Rio will be the third Olympics for Barnes after bronze medals in Beijing and London. He is expected to win gold this time and cannot process or contemplate failure.
For Barnes, standing with a gold medal around his neck wasn’t a childhood dream: it was simply unlikely. He began boxing with his cousins as a teenager in the Co Down coastal town of Ardglass, and promptly lost his first 15 fights. He stuck with it because he was too stubborn to stop, a mindset that continues to help him.
“When I started boxing with all my cousins,” he says, “I was by far the worst out of all of them. So winning an Olympic gold wasn’t on the agenda. My biggest dream then was just to be decent at boxing.”
Weighed heavily
Being “decent” has taken Barnes around the globe countless times, competing for Ireland and made friends around the world. His personality is warm and infectious, but financial pressures have weighed heavily on his mind at times.
He receives modest funding from the Irish Sports Council and is grateful for it, but he has found it impossible to gain sponsorship for the Olympics – despite being a favourite for the gold medal in his weight class.
“I have a young family, and you do everything you can to support them. I have written to every company you can imagine. We are talking hundreds upon hundreds, but you get no response, I just don’t understand it.”

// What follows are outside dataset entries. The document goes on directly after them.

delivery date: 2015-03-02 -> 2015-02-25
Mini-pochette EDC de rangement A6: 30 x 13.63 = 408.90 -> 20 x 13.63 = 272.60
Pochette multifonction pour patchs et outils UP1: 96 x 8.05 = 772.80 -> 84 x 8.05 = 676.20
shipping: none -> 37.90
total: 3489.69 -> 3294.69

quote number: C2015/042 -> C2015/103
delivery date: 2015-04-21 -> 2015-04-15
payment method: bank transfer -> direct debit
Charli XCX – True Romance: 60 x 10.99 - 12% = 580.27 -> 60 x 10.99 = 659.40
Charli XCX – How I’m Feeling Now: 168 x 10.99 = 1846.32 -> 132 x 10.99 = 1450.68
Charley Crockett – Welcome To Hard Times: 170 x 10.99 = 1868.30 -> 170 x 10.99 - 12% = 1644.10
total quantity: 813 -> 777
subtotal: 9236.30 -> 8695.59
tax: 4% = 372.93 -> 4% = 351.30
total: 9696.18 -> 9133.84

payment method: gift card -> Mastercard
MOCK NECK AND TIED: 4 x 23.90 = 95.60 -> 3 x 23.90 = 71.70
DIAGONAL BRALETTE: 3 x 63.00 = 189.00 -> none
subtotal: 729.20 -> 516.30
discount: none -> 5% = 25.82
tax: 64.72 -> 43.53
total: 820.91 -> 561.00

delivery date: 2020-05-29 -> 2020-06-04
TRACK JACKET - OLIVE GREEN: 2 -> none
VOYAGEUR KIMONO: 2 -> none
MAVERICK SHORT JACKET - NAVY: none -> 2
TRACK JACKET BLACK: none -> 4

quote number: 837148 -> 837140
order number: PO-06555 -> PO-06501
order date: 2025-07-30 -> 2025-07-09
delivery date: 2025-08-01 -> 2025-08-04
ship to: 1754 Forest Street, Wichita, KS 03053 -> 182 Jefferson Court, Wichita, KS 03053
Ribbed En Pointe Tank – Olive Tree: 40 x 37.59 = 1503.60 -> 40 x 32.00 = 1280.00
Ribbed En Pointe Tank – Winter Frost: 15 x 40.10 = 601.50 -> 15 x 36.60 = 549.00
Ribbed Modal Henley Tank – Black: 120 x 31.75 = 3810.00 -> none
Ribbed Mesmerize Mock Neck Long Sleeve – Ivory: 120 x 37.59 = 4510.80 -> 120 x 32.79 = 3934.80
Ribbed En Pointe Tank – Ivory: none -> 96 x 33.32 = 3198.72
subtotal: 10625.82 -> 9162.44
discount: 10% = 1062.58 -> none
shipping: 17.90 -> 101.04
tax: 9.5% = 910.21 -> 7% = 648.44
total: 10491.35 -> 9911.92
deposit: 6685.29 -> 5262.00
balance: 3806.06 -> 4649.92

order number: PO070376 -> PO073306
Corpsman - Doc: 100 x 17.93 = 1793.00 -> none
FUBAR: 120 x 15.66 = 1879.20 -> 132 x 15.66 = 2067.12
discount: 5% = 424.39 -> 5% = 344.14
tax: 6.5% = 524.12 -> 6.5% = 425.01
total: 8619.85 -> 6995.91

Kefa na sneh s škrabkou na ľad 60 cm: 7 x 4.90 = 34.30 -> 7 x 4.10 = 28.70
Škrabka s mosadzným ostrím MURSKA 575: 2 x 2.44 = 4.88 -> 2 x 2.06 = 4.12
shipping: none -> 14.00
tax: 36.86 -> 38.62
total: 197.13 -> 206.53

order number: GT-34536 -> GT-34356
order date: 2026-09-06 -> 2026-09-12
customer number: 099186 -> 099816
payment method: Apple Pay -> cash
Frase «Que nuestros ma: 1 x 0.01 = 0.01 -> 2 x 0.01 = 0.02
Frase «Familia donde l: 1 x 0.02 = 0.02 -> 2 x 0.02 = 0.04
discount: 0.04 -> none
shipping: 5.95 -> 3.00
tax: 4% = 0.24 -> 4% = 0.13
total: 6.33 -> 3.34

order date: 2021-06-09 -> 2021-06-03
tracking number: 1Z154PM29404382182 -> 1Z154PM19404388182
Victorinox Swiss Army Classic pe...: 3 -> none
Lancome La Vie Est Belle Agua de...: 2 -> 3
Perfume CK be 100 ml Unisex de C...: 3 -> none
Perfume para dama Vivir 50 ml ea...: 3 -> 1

Carl Frampton, the featherweight world champion, remains a close friend. They met when boxing against each other as children, but have developed a strong bond outside of the ropes. In February, Barnes was ringside in Manchester to see Frampton beat Scott Quigg in front of 20,000 fans.
Does he ever question his Olympic dream and wonder if he should have joined his friend on big bills in the pro game?
“I am very close to Carl, and it makes me proud to see him do well for himself,” Barnes says. “But we are on different journeys in boxing. I need to win this gold medal. It just means so much to me. Is it tempting to turn pro? I don’t think about it, honestly, for now my only focus can be Rio.”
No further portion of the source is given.